The present technology allows manufacturing complex 3D glass-ceramic micro- and nanostructures by combining ultrafast 3D laser nanolithography with calcination. As a result, inorganic glass or crystalline nanostructures become resilient in harsh physical and chemical environments and high temperatures.
3D printing is a simple, low-cost and flexible additive manufacturing technique to create complex structures that cannot be cut, assembled or carved. This technique is especially useful in fabrication of micro- and nanostructures to be used in health area, nanoelectronics,nanophotonics, etc. Recently, combining additive manufacturing, done by ultrafast lasers, with heat treatment helped down-scaling the dimensions of nanostructures, while preserving their initial geometry. In order to improve physical characteristics of nanostructures, metal nanoparticles may be added, however that results in roughening of the structures. This limits their application for functional 3D nanostructures where pure inorganic materials and/or optical quality and structural uniformity of the patterns and work pieces are required.
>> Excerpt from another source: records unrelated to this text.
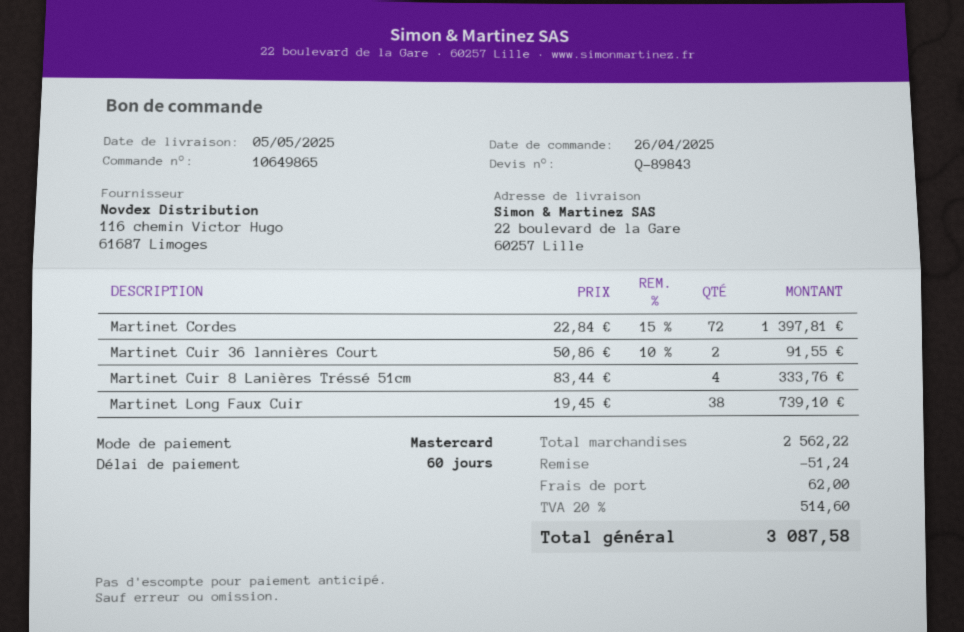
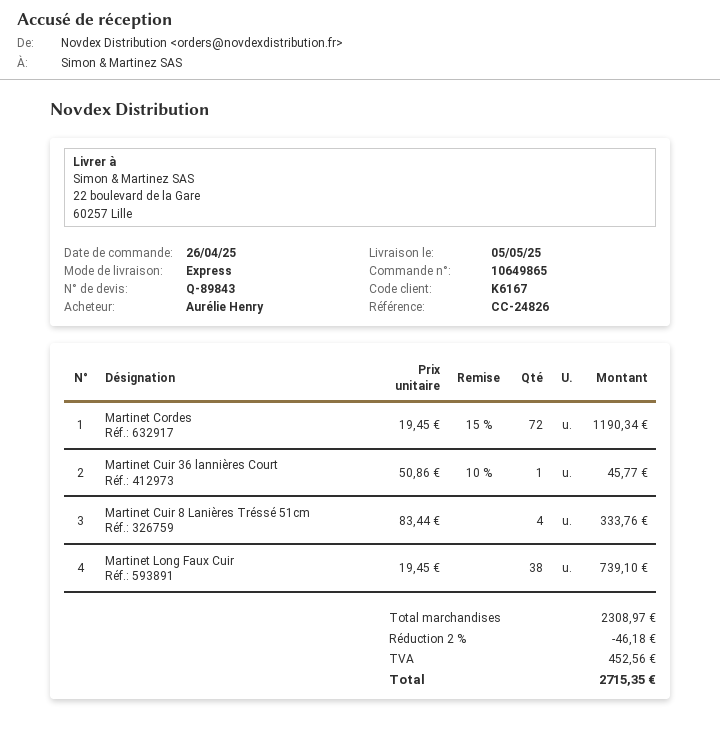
Martinet Cordes: 72 x 22.84 - 15% = 1397.81 -> 72 x 19.45 - 15% = 1190.34
Martinet Cuir 36 lannières Court: 2 x 50.86 - 10% = 91.55 -> 1 x 50.86 - 10% = 45.77
subtotal: 2562.22 -> 2308.97
discount: 51.24 -> 46.18
shipping: 62.00 -> none
tax: 514.60 -> 452.56
total: 3087.58 -> 2715.35

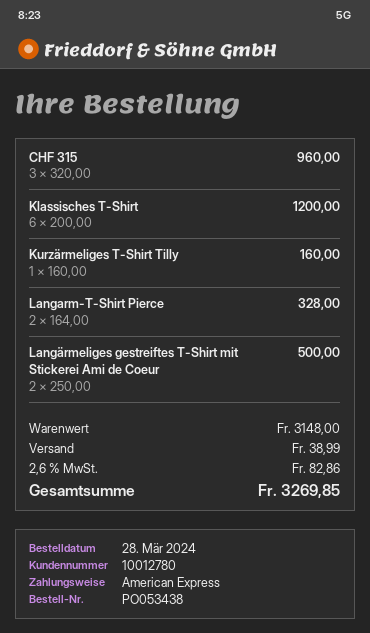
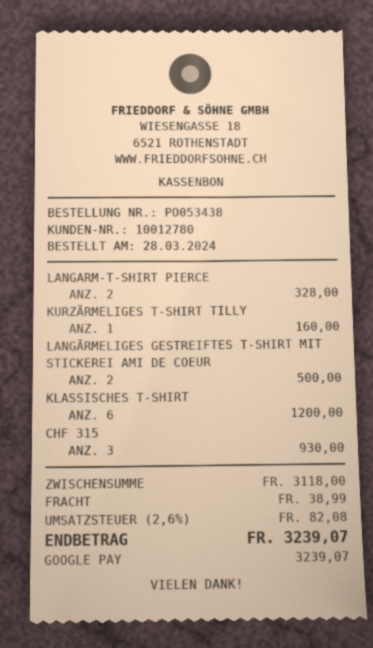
payment method: American Express -> Google Pay
CHF 315: 3 for 960.00 -> 3 for 930.00
subtotal: 3148.00 -> 3118.00
tax: 2.6% = 82.86 -> 2.6% = 82.08
total: 3269.85 -> 3239.07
The present technology is based on combining ultrafast 3D laser nanolithography with calcination. Direct Laser Writing 3D lithography technique allows the production of initial 3D structures with relatively small (hundreds-of-nm) feature sizes out of hybrid organic–inorganic material SZ2080. Post-fabrication heating at high temperatures facilitates the decomposition of the organic part, which results in glass or polycrystalline ceramic hybrid material. During the heating procedure, 3D nanostructures permanently and homogeneously scale down to 60 % of their original size, while maintaining their initial geometry, regardless of their shape .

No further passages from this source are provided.